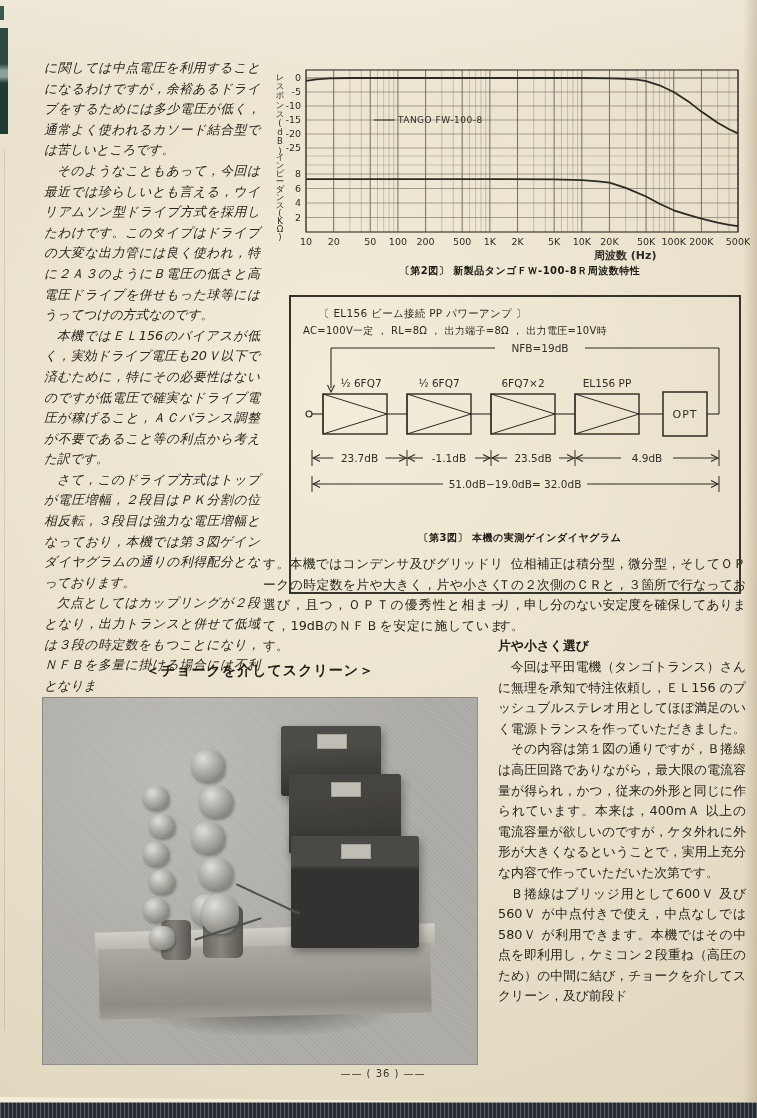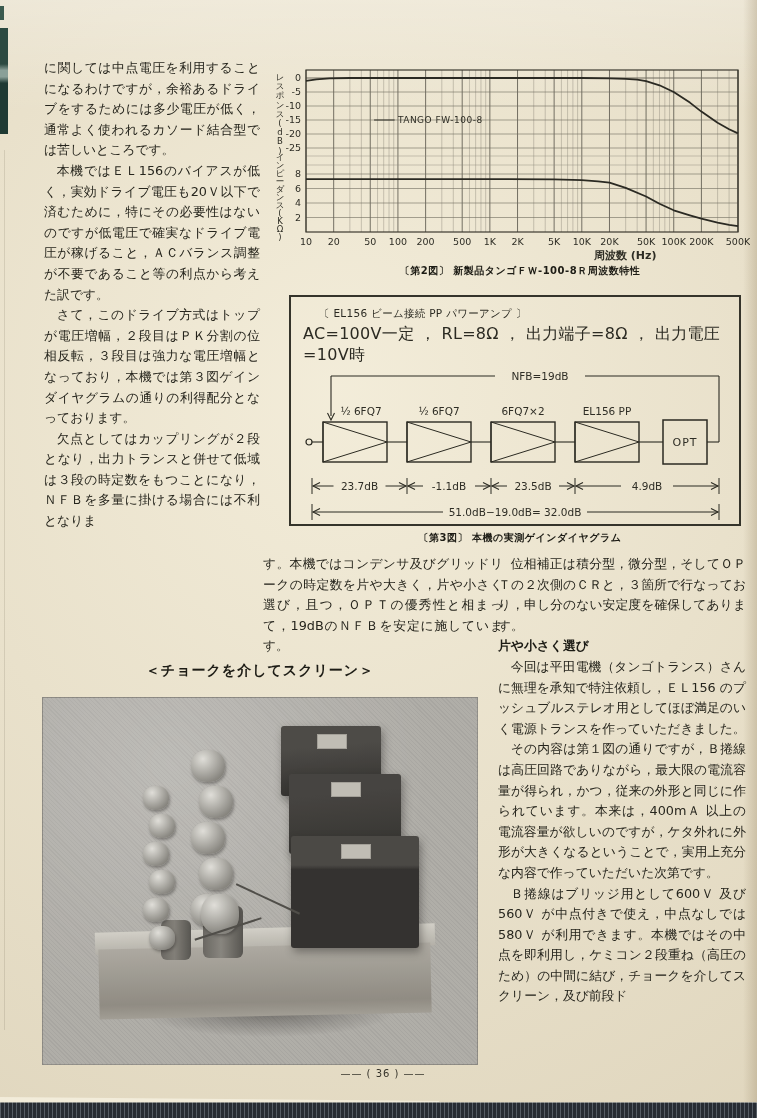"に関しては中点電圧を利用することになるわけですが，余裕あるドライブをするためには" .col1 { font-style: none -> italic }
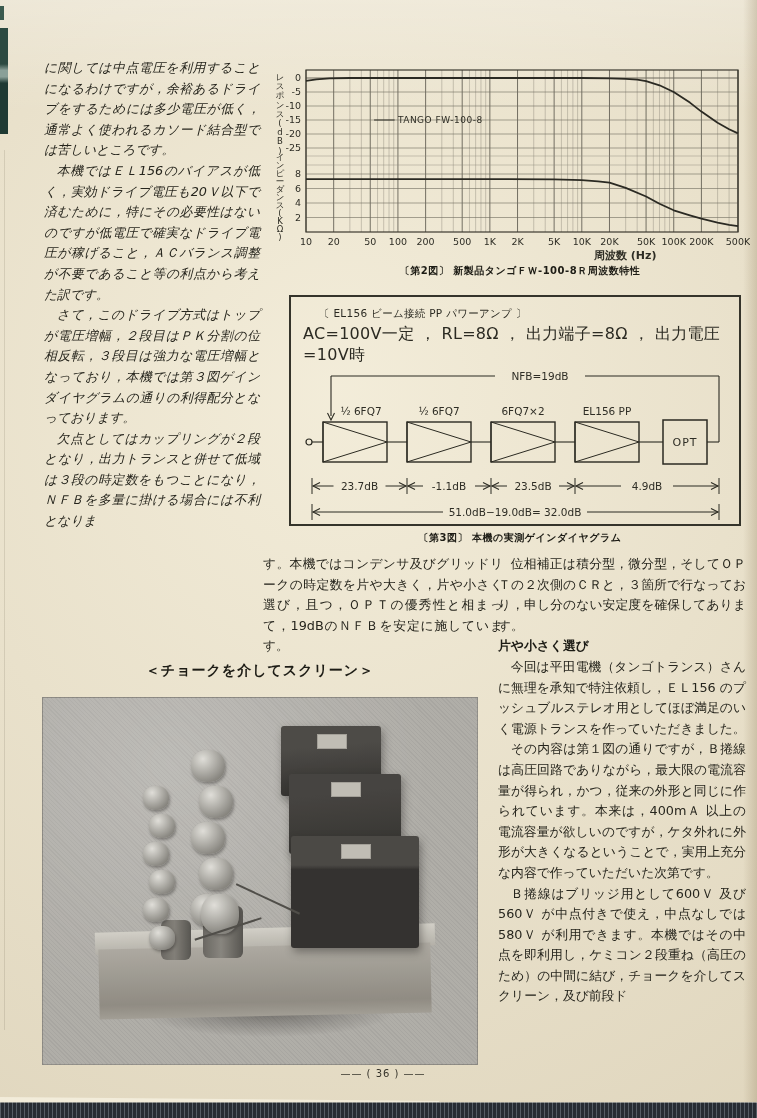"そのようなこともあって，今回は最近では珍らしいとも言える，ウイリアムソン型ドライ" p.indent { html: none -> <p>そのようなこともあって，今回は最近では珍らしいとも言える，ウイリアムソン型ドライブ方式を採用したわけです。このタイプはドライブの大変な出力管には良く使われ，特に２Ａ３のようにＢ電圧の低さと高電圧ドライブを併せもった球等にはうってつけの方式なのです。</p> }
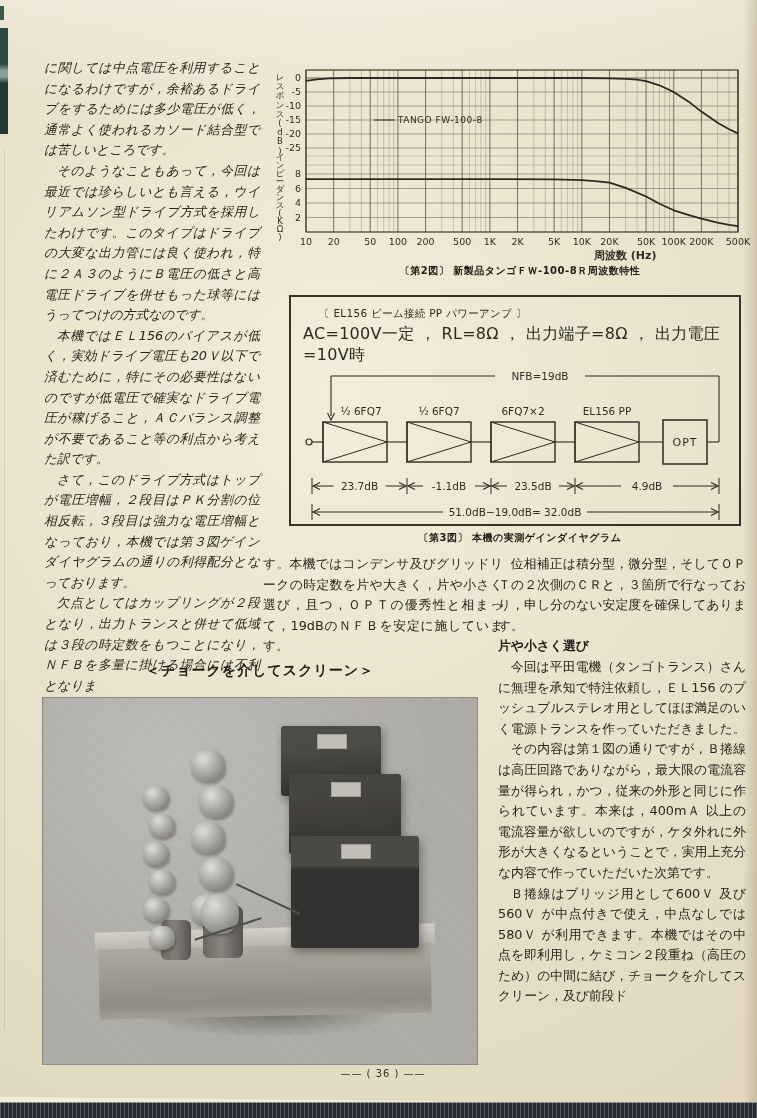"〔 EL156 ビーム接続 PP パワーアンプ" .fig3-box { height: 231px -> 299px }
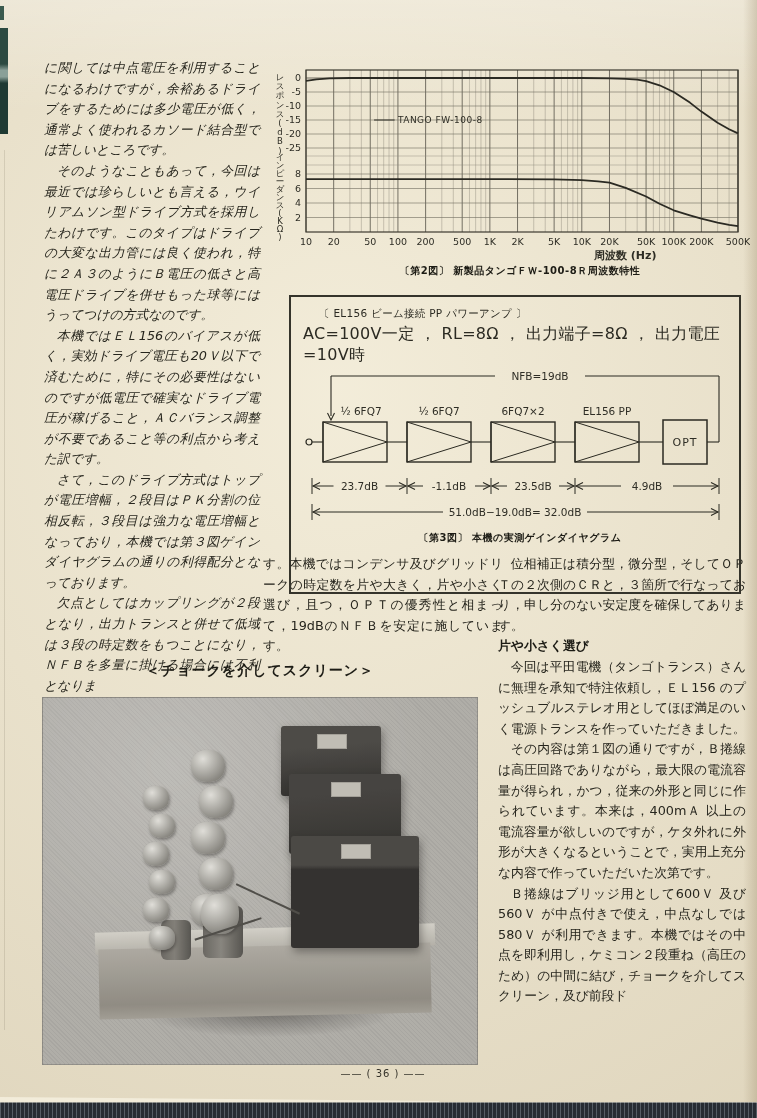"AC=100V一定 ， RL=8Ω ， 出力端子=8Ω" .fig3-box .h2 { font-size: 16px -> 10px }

--

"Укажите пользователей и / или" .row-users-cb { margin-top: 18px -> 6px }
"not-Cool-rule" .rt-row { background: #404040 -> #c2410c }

▶ **EXERCISE REQUIREMENTS**: When you reach the line holding "font-style: none ->" in the listing above, begin retyping exactly, and stop once the line holding "font-size: 16px ->" is done; pictures stay out.

▶ **PROBLEM SOLUTION**:
"に関しては中点電圧を利用することになるわけですが，余裕あるドライブをするためには" .col1 { font-style: none -> italic }
"そのようなこともあって，今回は最近では珍らしいとも言える，ウイリアムソン型ドライ" p.indent { html: none -> <p>そのようなこともあって，今回は最近では珍らしいとも言える，ウイリアムソン型ドライブ方式を採用したわけです。このタイプはドライブの大変な出力管には良く使われ，特に２Ａ３のようにＢ電圧の低さと高電圧ドライブを併せもった球等にはうってつけの方式なのです。</p> }
"〔 EL156 ビーム接続 PP パワーアンプ" .fig3-box { height: 231px -> 299px }
"AC=100V一定 ， RL=8Ω ， 出力端子=8Ω" .fig3-box .h2 { font-size: 16px -> 10px }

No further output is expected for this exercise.